Data Structures and Algorithms - Merge Sort - Day 7
Merge Sort
Merge sort uses the divide and conqur approach to sort an array.
Algorithm
In mergesort we divide the array in half, then apply mergesort to the halves. We do this until 1 element reached. Then we have to merge the arrays.

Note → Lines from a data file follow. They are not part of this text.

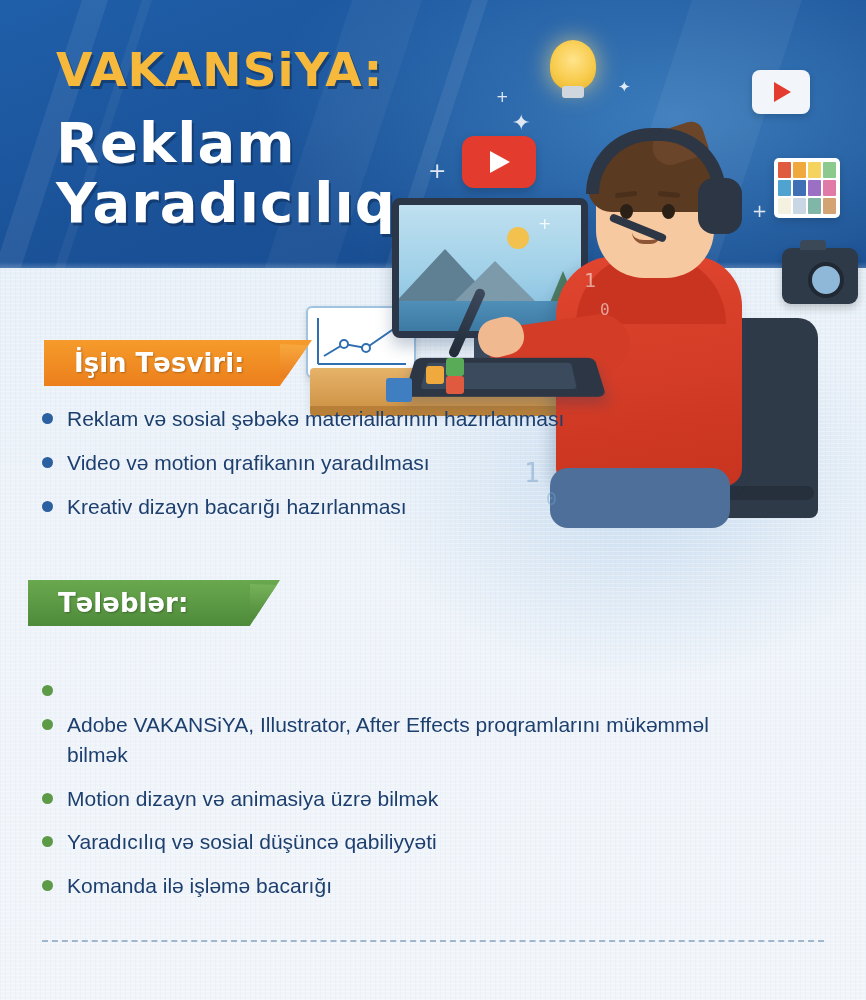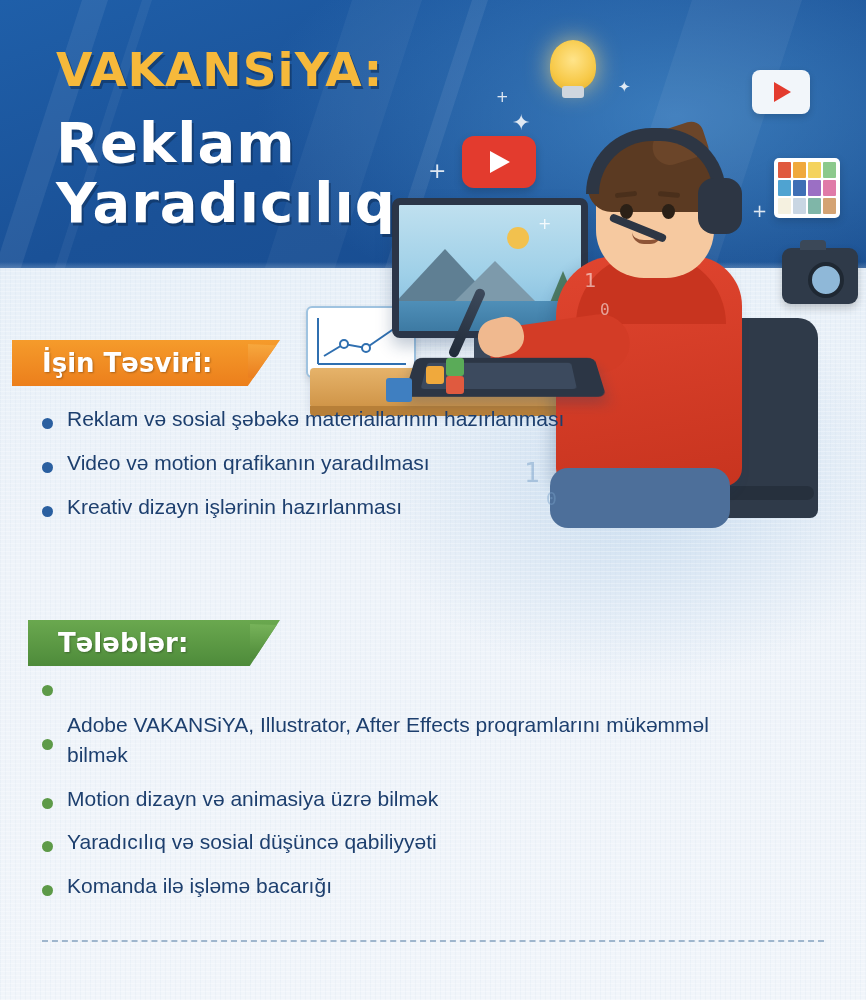--- a/index.html
+++ b/index.html
@@ -97,37 +97,37 @@
     display: flex;
     align-items: center;
     padding: 0 44px 0 30px;
     color: #fff;
     font-size: 26px;
     font-weight: bold;
     font-family: "DejaVu Sans", sans-serif;
     text-shadow: 1px 1px 2px rgba(0,0,0,0.28);
   }
   .ribbon-orange {
-    left: 12px; top: 340px;
+    left: 44px; top: 340px;
     width: 268px;
     background: linear-gradient(180deg, #f59b2b 0%, #ec7f1c 100%);
     clip-path: polygon(0 0, 100% 0, 88% 100%, 0 100%);
     box-shadow: 0 3px 6px rgba(0,0,0,0.18);
   }
   .ribbon-orange:after {
     content: "";
     position: absolute;
     left: 236px; top: 4px;
     width: 60px; height: 38px;
     background: linear-gradient(180deg, #f7a93f 0%, #e9781a 100%);
     clip-path: polygon(0 0, 100% 8%, 82% 100%, 0 88%);
     opacity: .95;
   }
   .ribbon-green {
-    left: 28px; top: 620px;
+    left: 28px; top: 580px;
     width: 252px;
     background: linear-gradient(180deg, #6aa84f 0%, #4e8b3a 100%);
     clip-path: polygon(0 0, 100% 0, 88% 100%, 0 100%);
     box-shadow: 0 3px 6px rgba(0,0,0,0.18);
   }
   .ribbon-green:after {
     content: "";
     position: absolute;
     left: 222px; top: 4px;
     width: 118px; height: 38px;
@@ -135,21 +135,21 @@
     clip-path: polygon(0 0, 100% 10%, 86% 100%, 0 90%);
   }
 
   
   .list { position: absolute; left: 42px; width: 740px; }
   .list-desc { top: 404px; }
   .list-req  { top: 676px; }
 
   .li {
     display: flex;
-    align-items: center;
+    align-items: flex-start;
     margin-bottom: 14px;
   }
   .bullet {
     width: 11px; height: 11px;
     border-radius: 50%;
     flex: 0 0 auto;
     margin-top: 9px;
     margin-right: 14px;
   }
   .bullet-blue  { background: #2a5fa0; }
@@ -591,21 +591,21 @@
     <div class="li">
       <span class="bullet bullet-blue"></span>
       <span class="li-text">Reklam və sosial şəbəkə materiallarının hazırlanması</span>
     </div>
     <div class="li">
       <span class="bullet bullet-blue"></span>
       <span class="li-text">Video və motion qrafikanın yaradılması</span>
     </div>
     <div class="li">
       <span class="bullet bullet-blue"></span>
-      <span class="li-text">Kreativ dizayn işlərinin hazırlanması</span>
+      <span class="li-text">Kreativ dizayn bacarığı hazırlanması</span>
     </div>
   </div>
 
   <div class="ribbon ribbon-green">
     <span>Tələblər:</span>
   </div>
 
   <div class="list list-req">
     <div class="li">
       <span class="bullet bullet-green"></span>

While merging we take two pointers comparing the two elements and merging in order.
Example
Starting array -
9 7 2 1 3 10 11 5Two parts -
9 7 2 1
3 10 11 5Parting again -
9 7
2 1
3 10
11 5Parting again -
9
7
2
1
3
10
11
5Now mergin the parts -
7 9
1 2
3 10
5 11Now mergin again -
1 2 7 9
3 5 10 11Now merging -
1 2 3 5 7 9 10 11Code in C
#include <stdio.h>
void merge(int arr[], int l, int m, int r){
// indexes required for traversal
int i,j,k;
//find the size of the left and right part
int n1 = m - l + 1;
int n2 = r - m;
// create two temporary arrays
int L[n1],R[n2];
//copy the elements in the array
for(i = 0; i < n1; i++){
L[i] = arr[l+i];
}
for(i = 0; i < n2; i++){
R[i] = arr[m+i+1];
}
//merge the left and right array
i = l;
j = 0;
k = 0;
while(j < n1 && k < n2){
if(L[j] < R[k]){
arr[i] = L[j];
j++;
}
else{
arr[i] = R[k];
k++;
}
i++;
}
// copy the residual elements
while(j<n1){
arr[i] = L[j];
i++;
j++;
}
while(k<n2){
arr[i] = R[k];
i++;
k++;
}
}
void mergesort(int arr[], int l, int r) {
if (l < r) {
int m = (l + r)/ 2;
mergesort(arr, l, m);
mergesort(arr, m+1, r);
merge(arr, l, m, r);
}
}
int main() {
int arr[] = {10, 7, 8, 9, 1, 5};
int n = 6;
mergesort(arr, 0, n - 1);
for (int i = 0; i < n; i++) {
printf("%d ", arr[i]);
}
printf("\n");
return 0;
}Time and space complexity
Best, average and worst case time complexity - O(n log(n))
Best, average and worst case space complexity - O(n) because of the temporary arrays used for merging.